The whole thing is just a bit 'untidy' There's a prologue which sets up the character Coulthard who then, literally, goes missing, then randomly reappears at the end (again mysteriously immune to the zombie creating Plague) - presumably to feed a future narrative arc later in the series or else why bother? It's just more confusing than tantalising.
Even the main characters are two dimensional cartoon-ish and not more than initially engaging.... I have started another in the series (free from the Library to see whether my first impressions are wrong) - but it's not winning me over....
The Affinity Bridge is an entry in the increasingly popular steampunk genre. It's 1901 London has airships, brass automata, a plethora of steam-driven inventions and an entrenched Queen Victoria, kept alive by numerous contraptions in a life-preserving chair.
Our lead character comes in the form of Sir Maurice Newbury. Whilst officially an authority on paleontology, working out of the national museum, he also happens to be a highly skilled expert on the occult and an agent to Her Majesty the Queen. Newbury has a flavour of Sherlock Holmes about him, even sharing the same opium vice as Conan Doyle's famed detective. Yet Mann's character does seem to make at least some effort to fit into the polite society of the time. Aiding him in his many endeavours is Miss Veronica Hobbes, a strong-willed and socially progressive young woman whose keen mind and determination make her the perfect companion for Newbury. There is a great deal of respect between them, as well as poorly-concealed romantic interest.

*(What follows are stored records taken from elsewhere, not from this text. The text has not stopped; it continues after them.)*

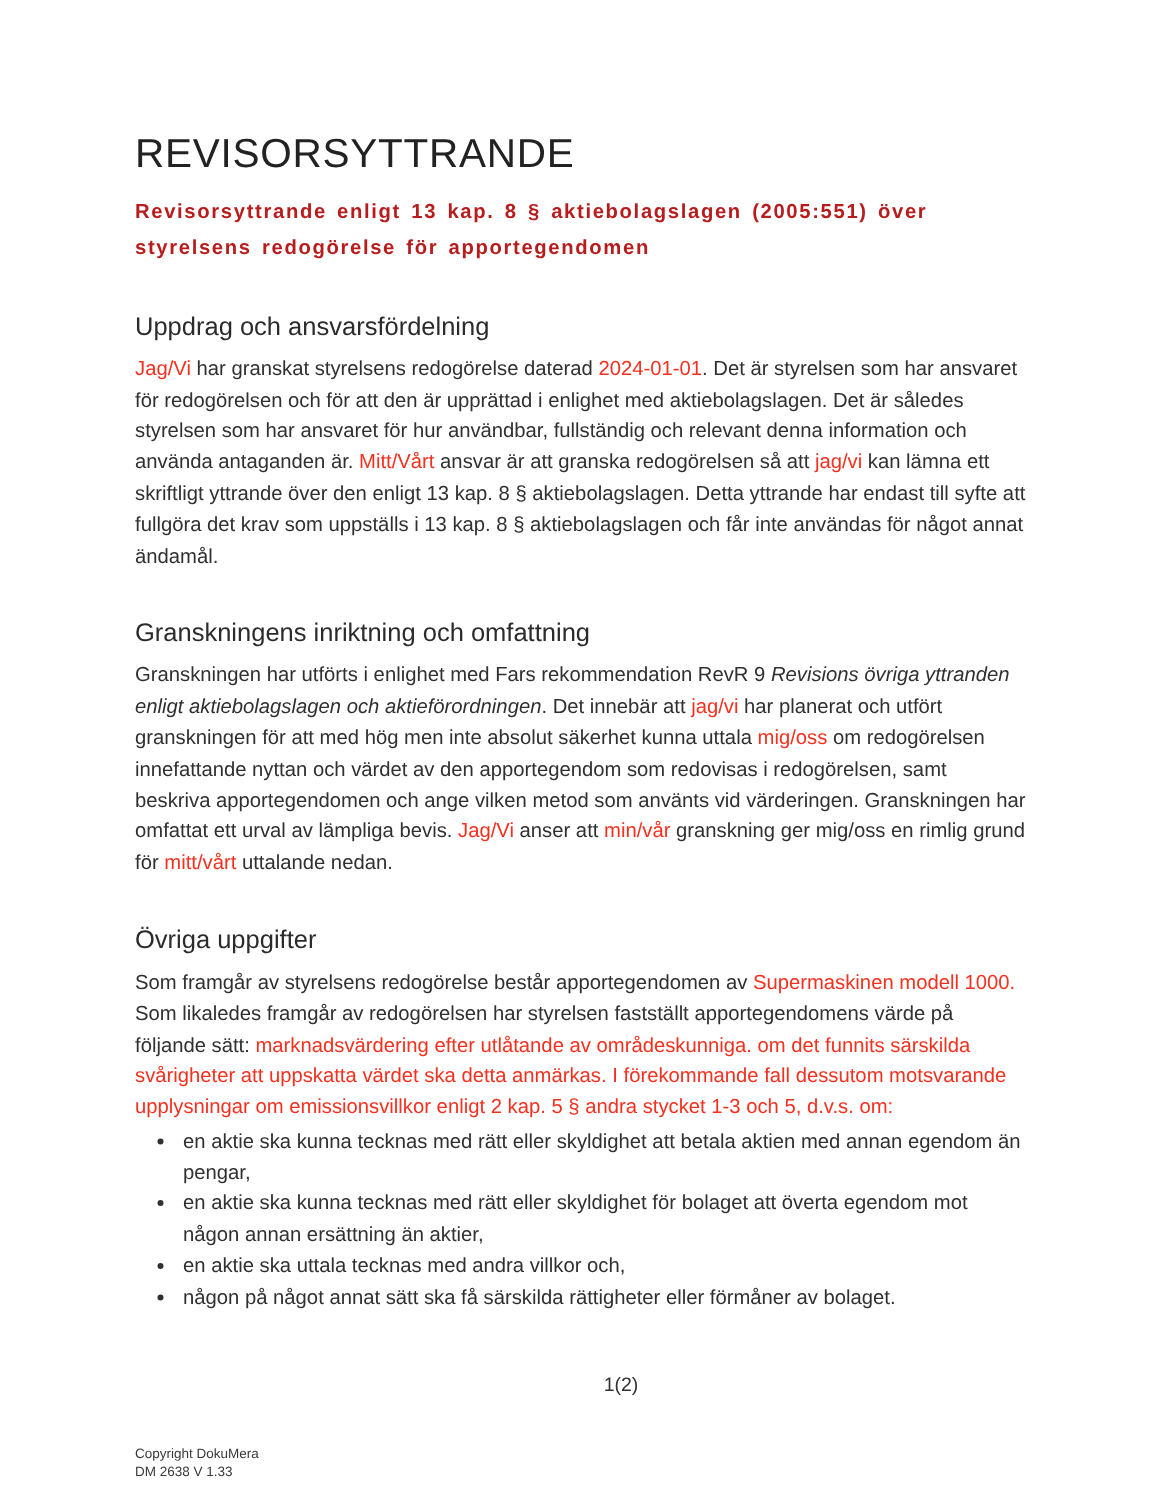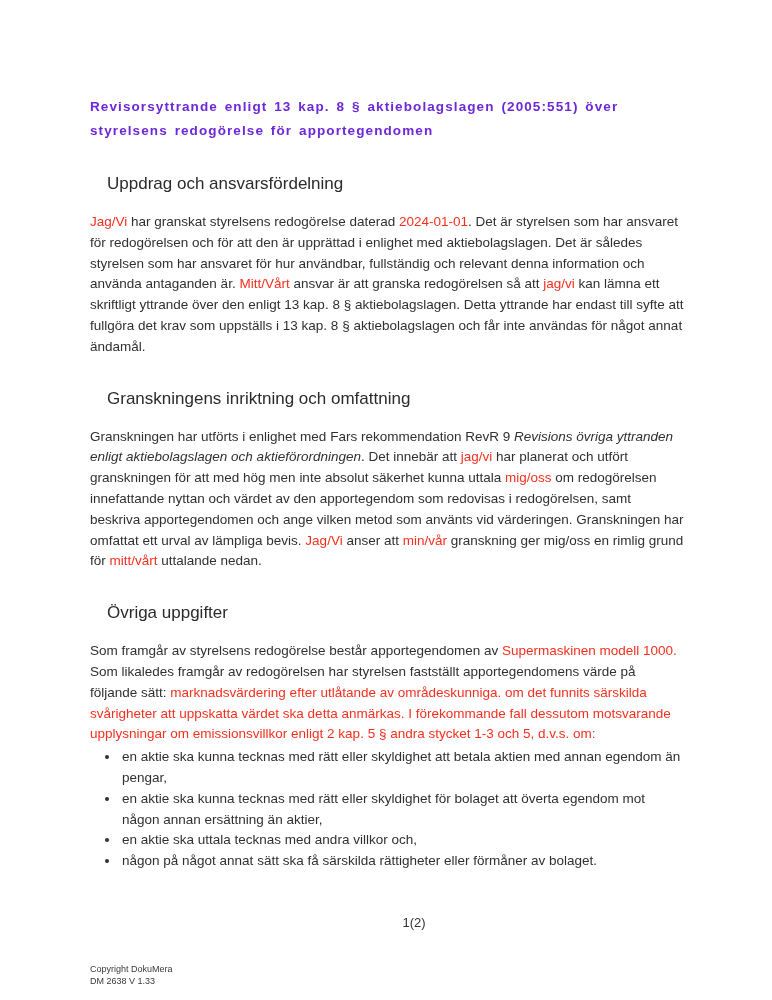--- a/index.html
+++ b/index.html
@@ -30,31 +30,31 @@
     color: #222222;
     line-height: 1.25;
   }
   h2.doc-subtitle {
     margin: 9px 0 0 0;
     font-size: 13.5px;
     font-weight: 700;
     letter-spacing: 1.1px;
     word-spacing: 2px;
     line-height: 24px;
-    color: #6d28d9;
+    color: #b91c1c;
     max-width: 580px;
   }
   p.recipient {
     margin: 44px 0 0 0;
     font-size: 13.5px;
     line-height: 20px;
   }
   section { margin: 30px 0 0 0; }
   section h3 {
-    margin: 17px;
+    margin: 0;
     font-size: 17px;
     font-weight: 400;
     color: #2b2b2b;
     line-height: 22px;
   }
   section p {
     margin: 7px 0 0 0;
     font-size: 13.5px;
     line-height: 20.8px;
     max-width: 596px;
@@ -89,20 +89,21 @@
     font-size: 9px;
     line-height: 11.5px;
     color: #3a3a3a;
   }
 </style>
 </head>
 <body>
 
 <div class="page">
 
+  <h1 class="doc-title">REVISORSYTTRANDE</h1>
 
   <h2 class="doc-subtitle">Revisorsyttrande enligt 13 kap. 8 § aktiebolagslagen (2005:551) över styrelsens redogörelse för apportegendomen</h2>
 
 
   <section>
     <h3>Uppdrag och ansvarsfördelning</h3>
     <p><span class="red">Jag/Vi</span><span> har granskat styrelsens redogörelse daterad </span><span class="red">2024-01-01</span><span>. Det är styrelsen som har ansvaret för redogörelsen och för att den är upprättad i enlighet med aktiebolagslagen. Det är således styrelsen som har ansvaret för hur användbar, fullständig och relevant denna information och använda antaganden är. </span><span class="red">Mitt/Vårt</span><span> ansvar är att granska redogörelsen så att </span><span class="red">jag/vi</span><span> kan lämna ett skriftligt yttrande över den enligt 13 kap. 8 § aktiebolagslagen. Detta yttrande har endast till syfte att fullgöra det krav som uppställs i 13 kap. 8 § aktiebolagslagen och får inte användas för något annat ändamål.</span></p>
   </section>
 
   <section>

Completing the trio of principal characters is Sir Charles Bainbridge. Not only is he Newbury's best friend, but also Chief Inspector of Scotland Yard and another of Her Majesty's agents. He represents a more grounded and traditionally Victorian character in contrast to his friend's brilliant, but slight unstable, mind.
The story begins with them both looking into a series of attacks seemingly linked to sightings of a phantom policeman. However, Newbury's attentions are soon diverted elsewhere when he is commanded to investigate an airship crash on behalf of the Queen. Soon, he and Miss Hobbes find themselves dealing transport magnates, crazed inventors, dastardly machines and a revenant plague that is sweeping through the slums of London.

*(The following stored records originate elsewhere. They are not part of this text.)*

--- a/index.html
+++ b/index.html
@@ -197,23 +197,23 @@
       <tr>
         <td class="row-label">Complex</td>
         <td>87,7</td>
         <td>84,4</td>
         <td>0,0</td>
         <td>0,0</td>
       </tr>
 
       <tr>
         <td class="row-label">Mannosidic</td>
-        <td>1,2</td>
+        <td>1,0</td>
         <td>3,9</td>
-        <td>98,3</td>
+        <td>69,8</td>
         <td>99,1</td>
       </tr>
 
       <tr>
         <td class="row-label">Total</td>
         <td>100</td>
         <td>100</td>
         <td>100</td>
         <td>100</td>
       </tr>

Whilst the investigation element to the story is not particularly complex, it still succeeds in holding your attention. You quickly find yourself caring for the characters (particularly Newbury and Hobbes) and the story has a pace that, whilst not incredibly fast, is steady and consistent. The action scenes are of particular note, and that are clearly a strength of Mann's. He expertly brings you right into the very centre of the action and these moments certainly have a cinematic quality to them.
Whilst the world in which these characters inhabit feels slightly small, its quirky take on a technologically advanced 'steampunk' society is thoroughly enjoyable and certainly has one hopeful of further adventures in which the scope can be broadened.
Most importantly, for me personally, is the fact that, in spite of a few flaws, this book was just damn good fun. It reflects an author who seems to have had an extremely positive experience in the creation of this novel.
I'd recommend this book to fans of adventures, murder mysteries or just those curious about the steampunk genre.
All-in-all, an entertaining read that shows great promise for the future.